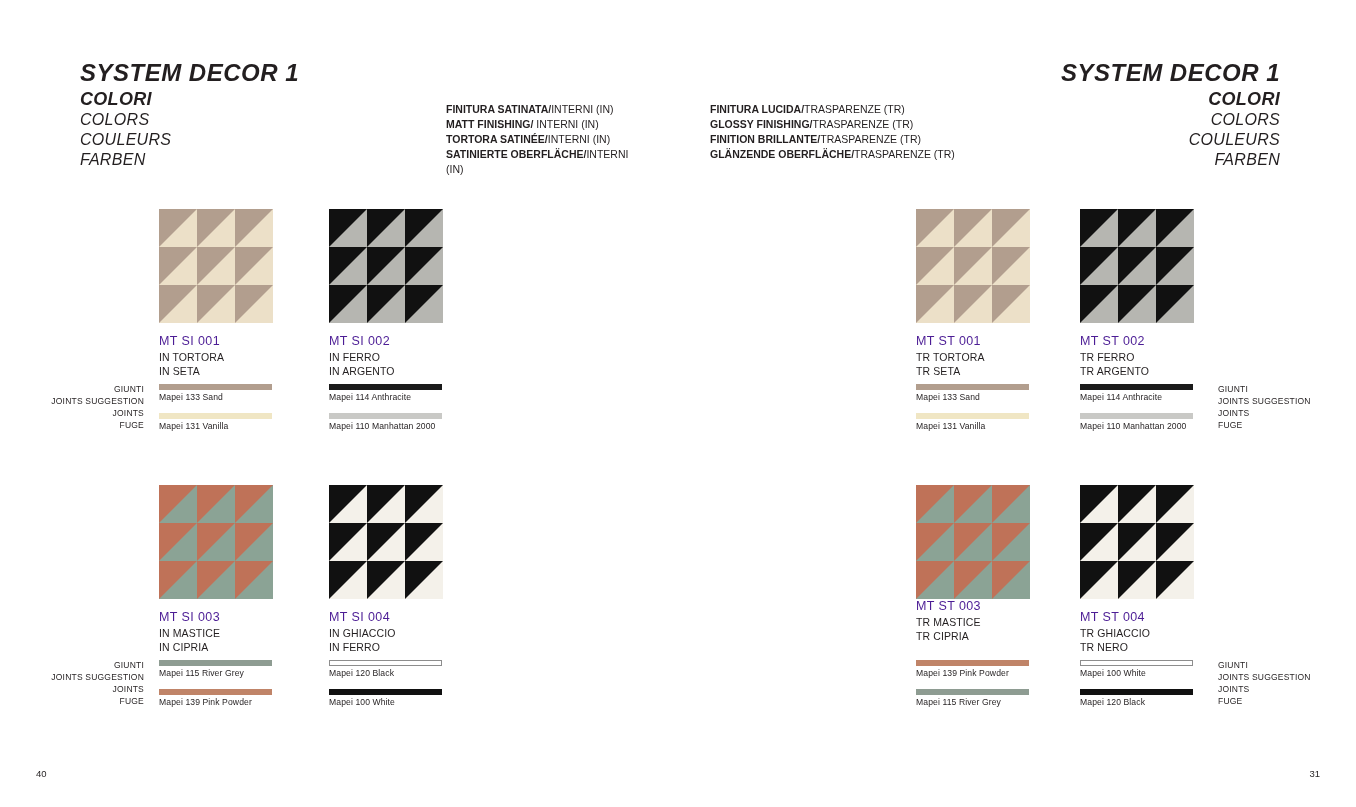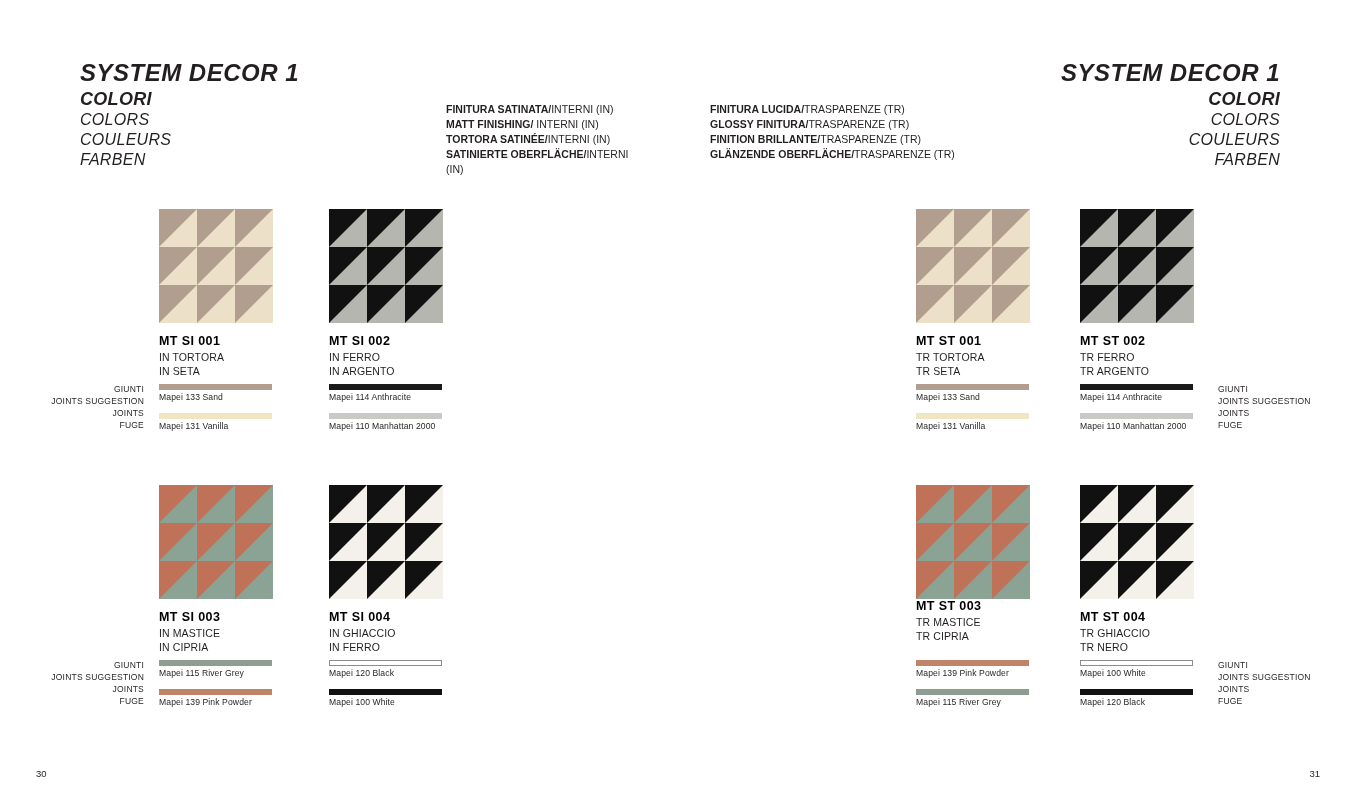--- a/index.html
+++ b/index.html
@@ -177,7 +177,7 @@
     </div>
   <div class="finish-block gloss" id="finish-gloss">
       <div><b>FINITURA LUCIDA/</b><span>TRASPARENZE (TR)</span></div>
-      <div><b>GLOSSY FINITURA/</b><span>TRASPARENZE (TR)</span></div>
+      <div><b>GLOSSY FINISHING/</b><span>TRASPARENZE (TR)</span></div>
       <div><b>FINITION BRILLANTE/</b><span>TRASPARENZE (TR)</span></div>
       <div><b>GLÄNZENDE OBERFLÄCHE/</b><span>TRASPARENZE (TR)</span></div>
     </div>

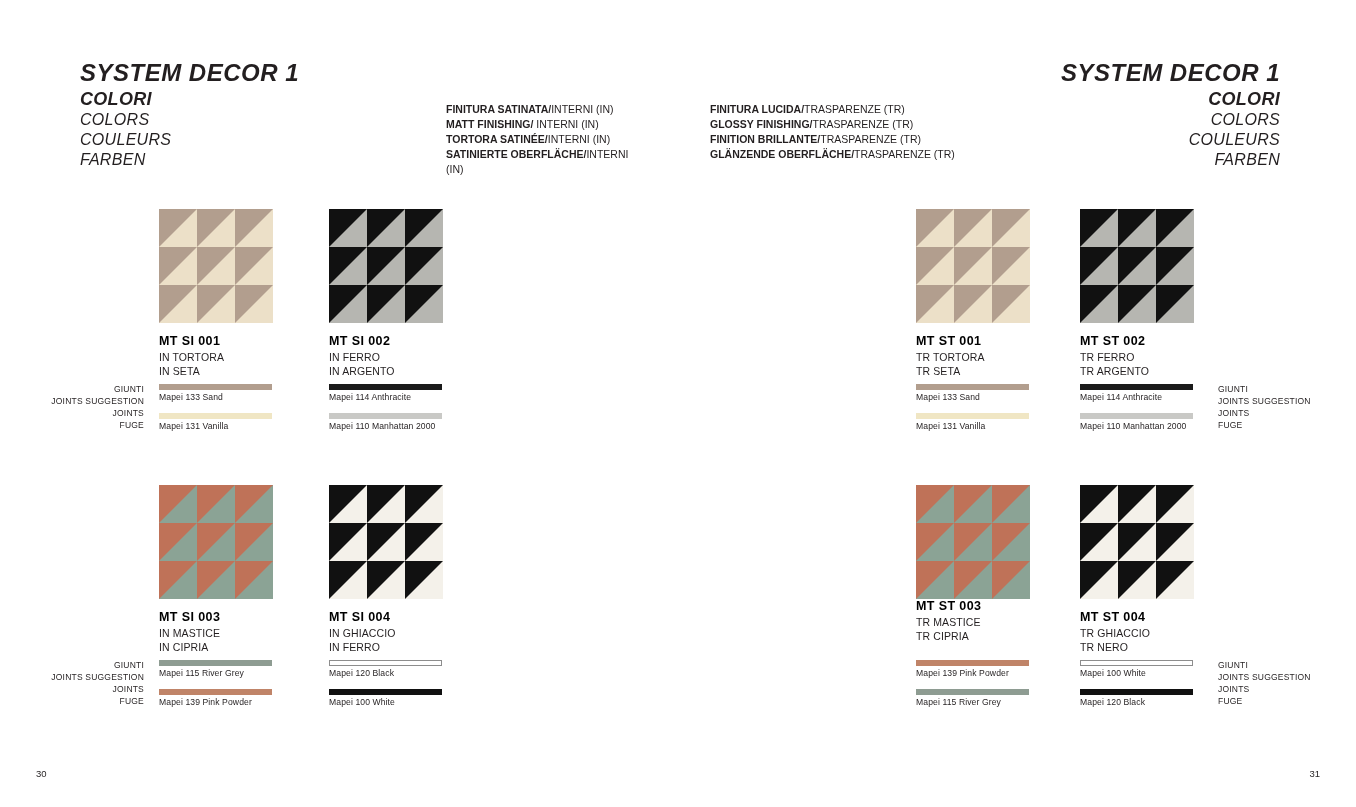--- a/index.html
+++ b/index.html
@@ -90,11 +90,11 @@
   
   .code {
     font-size: 12.5px;
-    font-weight: bold;
+    font-weight: normal;
     letter-spacing: 0.4px;
     margin: 0;
     line-height: 1.25;
-    color: #000000;
+    color: #4c1d95;
   }
   .desc {
     font-size: 10.5px;

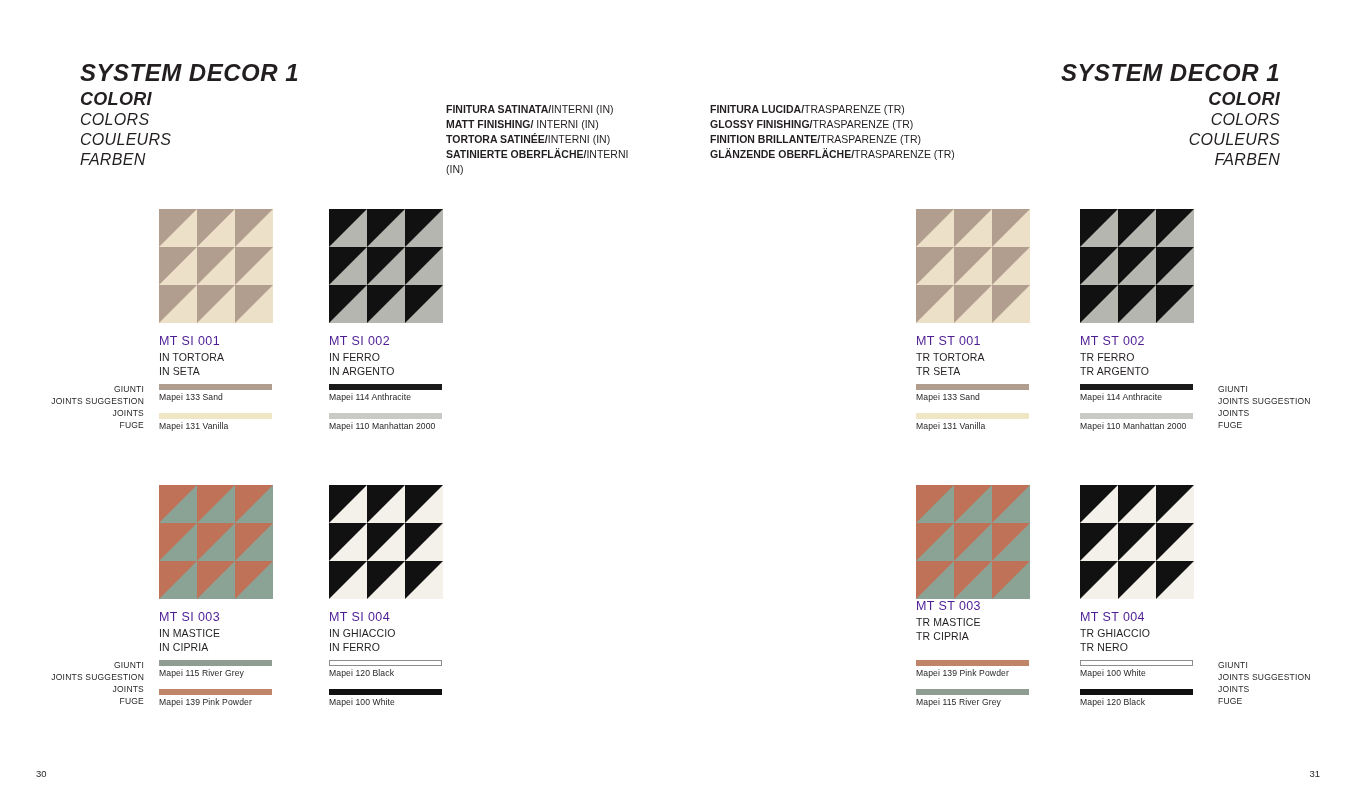--- a/index.html
+++ b/index.html
@@ -562,7 +562,7 @@
       <div>FUGE</div>
     </div>
 
-  <div class="folio left">30</div>
+  <div class="folio left">40</div>
   <div class="folio right">31</div>
 
 </div>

■ **What the task requires**
The lines holding the string "GLOSSY" in the listing above are what you should copy out.

■ **Task solution**
-      <div><b>GLOSSY FINITURA/</b><span>TRASPARENZE (TR)</span></div>
+      <div><b>GLOSSY FINISHING/</b><span>TRASPARENZE (TR)</span></div>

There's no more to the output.